Downloads & Proxy Management

Downloading files (PDF, images, ZIPs, …)

client.scrape(url, browser=False) handles binary responses natively since v0.6.0 — the response carries content_type, body_base64, and a requests.Response-style API (is_binary, body, text, save()). Same code path as a normal page scrape; the response shape tells you what came back.

resp = client.scrape("https://investors.example.com/charter.pdf", browser=False)
if resp.is_binary:
    resp.save("charter.pdf")              # one-liner write
    # data = resp.body                     # bytes (mirrors requests.Response.content)
    # ct = resp.content_type               # "application/pdf"
else:
    print(resp.content)                   # text response (markdown / html)

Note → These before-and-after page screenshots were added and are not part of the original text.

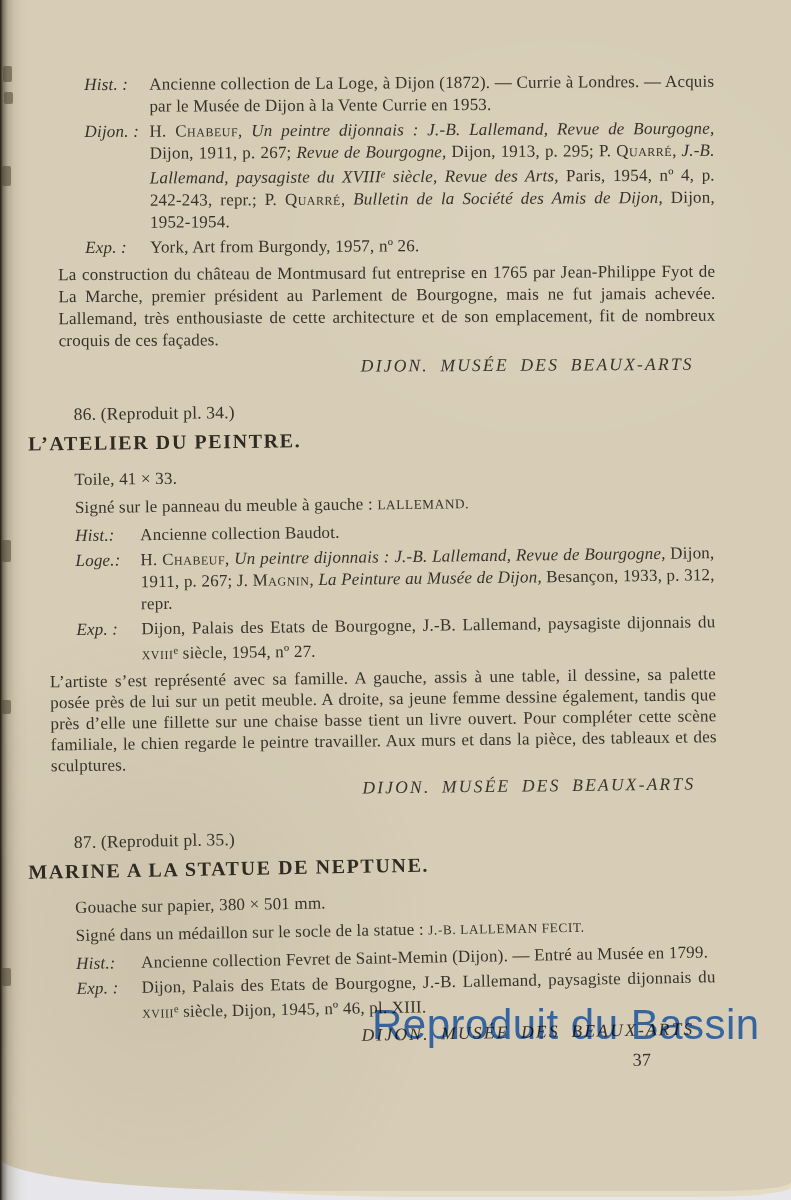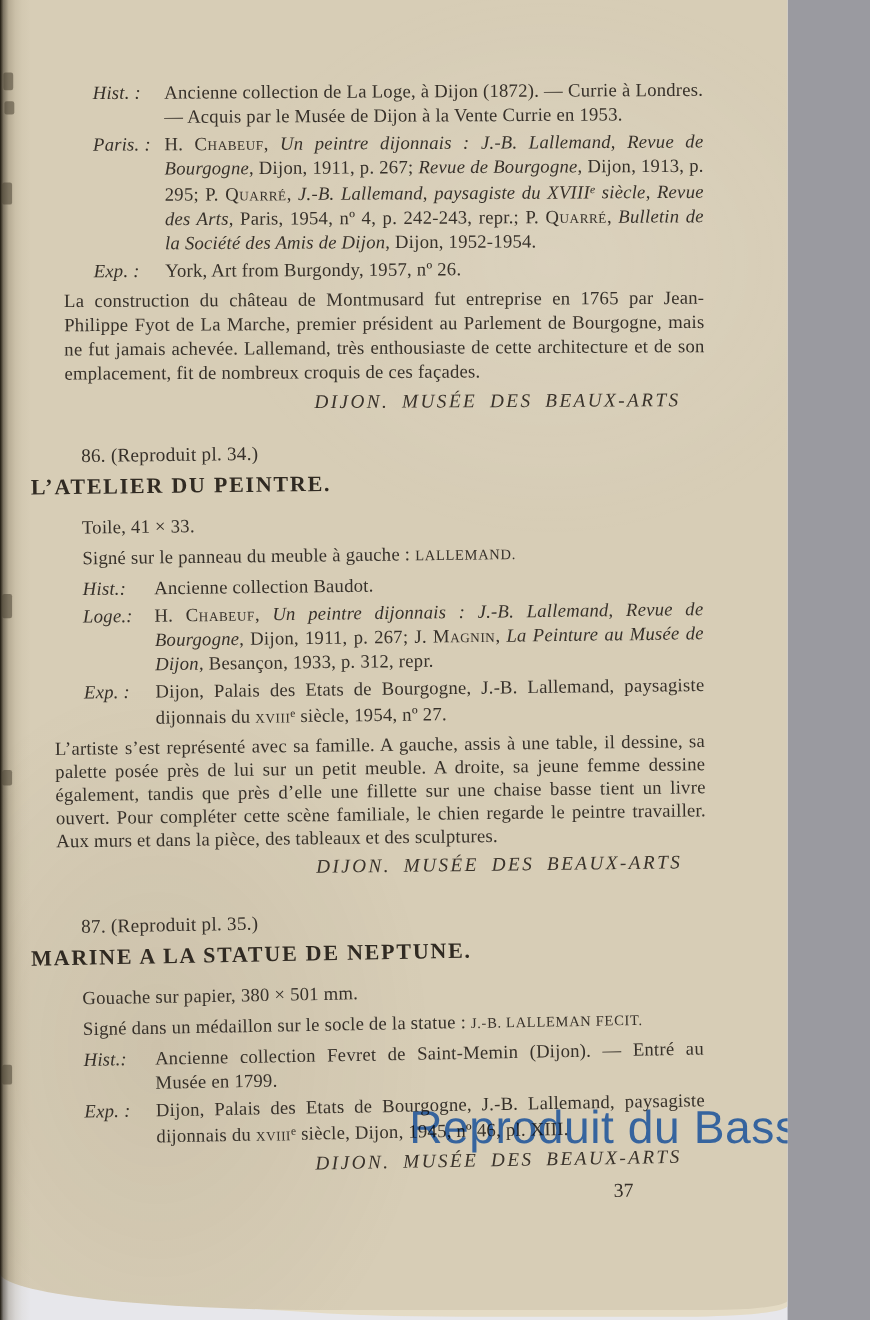--- a/index.html
+++ b/index.html
@@ -1,17 +1,17 @@
 <!DOCTYPE html>
 <html><head>
 <meta charset="utf-8">
 <style>
   html,body{margin:0;padding:0;}
   body{background:#9a9aa0;font-family:"Liberation Serif","DejaVu Serif",serif;}
-  .stage{position:relative;width:716px;height:1200px;overflow:hidden;background:#e7e7eb;}
+  .stage{position:relative;width:791px;height:1200px;overflow:hidden;background:#e7e7eb;}
 
   
   .underpage{position:absolute;left:0;right:0;top:0;bottom:3px;background:#e4dbc5;
     border-bottom-left-radius:420px 70px;border-bottom-right-radius:90px 10px;}
   .page{position:absolute;left:0;right:0;top:0;bottom:9px;
     background:linear-gradient(180deg,#dbd1bc 0%,#d8ceb7 45%,#d5cab1 80%,#d1c6aa 100%);
     border-bottom-left-radius:300px 34px;border-bottom-right-radius:70px 9px;}
   .page-sheen{position:absolute;inset:0;border-radius:inherit;
     background:
       radial-gradient(60% 30% at 70% 20%, rgba(255,255,255,.10), rgba(255,255,255,0) 70%),
@@ -63,21 +63,21 @@
   <div class="edge-mark" style="left:2px;top:540px;height:22px;"></div>
   <div class="edge-mark" style="left:2px;top:700px;height:14px;"></div>
   <div class="edge-mark" style="left:2px;top:968px;height:18px;"></div>
 
   <div class="section s1" style="top:74px;transform:rotate(-0.3deg);">
     <div class="entry">
       <span class="label">Hist. :</span>
       <span class="etext"><span class="seg-n">Ancienne collection de La Loge, à Dijon (1872). — Currie à Londres. — Acquis par le Musée de Dijon à la Vente Currie en 1953.</span></span>
     </div>
     <div class="entry">
-      <span class="label">Paris. :</span>
+      <span class="label">Dijon. :</span>
       <span class="etext"><span class="seg-n">H. </span><span class="seg-sc">Chabeuf</span><span class="seg-n">, </span><span class="seg-i">Un peintre dijonnais : J.-B. Lallemand, Revue de Bourgogne,</span><span class="seg-n"> Dijon, 1911, p. 267; </span><span class="seg-i">Revue de Bourgogne,</span><span class="seg-n"> Dijon, 1913, p. 295; P. </span><span class="seg-sc">Quarré</span><span class="seg-n">, </span><span class="seg-i">J.-B. Lallemand, paysagiste du XVIII</span><span class="seg-isup">e</span><span class="seg-i"> siècle, Revue des Arts,</span><span class="seg-n"> Paris, 1954, nº 4, p. 242-243, repr.; P. </span><span class="seg-sc">Quarré</span><span class="seg-n">, </span><span class="seg-i">Bulletin de la Société des Amis de Dijon,</span><span class="seg-n"> Dijon, 1952-1954.</span></span>
     </div>
     <div class="entry">
       <span class="label">Exp. :</span>
       <span class="etext"><span class="seg-n">York, Art from Burgondy, 1957, nº 26.</span></span>
     </div>
     <p class="para">La construction du château de Montmusard fut entreprise en 1765 par Jean-Philippe Fyot de La Marche, premier président au Parlement de Bourgogne, mais ne fut jamais achevée. Lallemand, très enthousiaste de cette architecture et de son emplacement, fit de nombreux croquis de ces façades.</p>
     <div class="credit">DIJON. MUSÉE DES BEAUX-ARTS</div>
   </div>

Use browser=False for direct file downloads — browser=True is 5 credits and adds no value when the target IS the file (it's only useful when the file is behind JavaScript / a viewer / SPA navigation). See the gotchas at the bottom of this page for that case.

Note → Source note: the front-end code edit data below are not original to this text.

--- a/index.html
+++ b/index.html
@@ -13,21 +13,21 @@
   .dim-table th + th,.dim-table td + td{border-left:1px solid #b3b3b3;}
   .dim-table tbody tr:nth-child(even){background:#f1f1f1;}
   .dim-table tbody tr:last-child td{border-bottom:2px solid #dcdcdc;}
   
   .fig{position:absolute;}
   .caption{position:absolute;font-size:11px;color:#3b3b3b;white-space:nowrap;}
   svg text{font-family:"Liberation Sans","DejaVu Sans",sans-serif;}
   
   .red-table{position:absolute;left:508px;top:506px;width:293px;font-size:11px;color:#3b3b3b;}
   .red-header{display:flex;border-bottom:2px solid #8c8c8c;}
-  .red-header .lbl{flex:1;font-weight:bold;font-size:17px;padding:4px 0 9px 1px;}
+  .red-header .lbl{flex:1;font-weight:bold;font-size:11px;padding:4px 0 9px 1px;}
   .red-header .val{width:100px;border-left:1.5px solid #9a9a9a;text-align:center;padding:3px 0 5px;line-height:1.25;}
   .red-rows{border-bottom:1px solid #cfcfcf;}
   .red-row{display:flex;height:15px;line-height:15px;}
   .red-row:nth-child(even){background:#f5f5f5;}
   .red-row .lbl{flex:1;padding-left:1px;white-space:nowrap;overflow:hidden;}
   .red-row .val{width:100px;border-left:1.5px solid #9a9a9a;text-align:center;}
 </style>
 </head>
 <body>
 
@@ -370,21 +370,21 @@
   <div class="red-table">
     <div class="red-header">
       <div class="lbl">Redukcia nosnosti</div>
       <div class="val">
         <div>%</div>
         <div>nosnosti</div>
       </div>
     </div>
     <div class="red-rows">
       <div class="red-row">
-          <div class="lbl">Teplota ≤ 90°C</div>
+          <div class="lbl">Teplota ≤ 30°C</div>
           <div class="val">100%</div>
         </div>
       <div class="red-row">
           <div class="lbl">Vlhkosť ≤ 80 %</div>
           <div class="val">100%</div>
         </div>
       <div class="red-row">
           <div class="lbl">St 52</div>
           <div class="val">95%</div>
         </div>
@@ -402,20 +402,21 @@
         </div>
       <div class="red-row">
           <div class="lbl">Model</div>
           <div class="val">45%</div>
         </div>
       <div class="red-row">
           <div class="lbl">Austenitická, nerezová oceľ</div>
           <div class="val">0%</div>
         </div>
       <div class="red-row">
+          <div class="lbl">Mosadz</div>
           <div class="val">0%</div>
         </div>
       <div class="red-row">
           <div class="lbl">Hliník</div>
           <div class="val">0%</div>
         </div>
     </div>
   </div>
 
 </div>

resp.text returns None for binary responses (forces an explicit is_binary branch instead of silently parsing base64 as text). resp.body always returns bytes regardless of MIME — text responses are UTF-8-encoded for you.

With a proxy

Same kwarg as any scrape:

resp = client.scrape("https://example.com/file.pdf", browser=False, use_proxy="US")
resp.save("file.pdf")

Migrating from `download()`

client.download(url) is deprecated since v0.7.0 (still works, emits a DeprecationWarning; scheduled for removal in v1.0). The replacement is the same scrape(browser=False) call shown above — scrape returns binary content natively, so download no longer carries its weight.

# Before
result = client.download(url)
import base64
data = base64.b64decode(result.content)

# After
resp = client.scrape(url, browser=False)
resp.save("file.pdf")          # or: data = resp.body

Batch downloads (many files at once)

submit_batch + iter_results() streams binary responses just like any other batch. Every yielded ScrapeResponse carries the same is_binary / save / body surface — no separate API for downloads.

from scrapingpros import AsyncClient

async def download_pdfs(urls, outdir):
    items = [
        {"url": u, "custom_id": doc_id, "browser": False}
        for doc_id, u in urls.items()
    ]
    async with AsyncClient(token) as client:
        batch = await client.submit_batch("pdfs-daily", items)
        async for r in batch.iter_results():
            if not r.guidance.success:
                log.warning("failed %s: %s", r.url,
                            r.guidance.error_type)
                continue
            if r.is_binary:
                r.save(f"{outdir}/{r.custom_id}.pdf")
            else:
                # Server returned HTML instead of a file —
                # usually a redirect / 404 page / login wall.
                log.info("non-binary response from %s, skipping", r.url)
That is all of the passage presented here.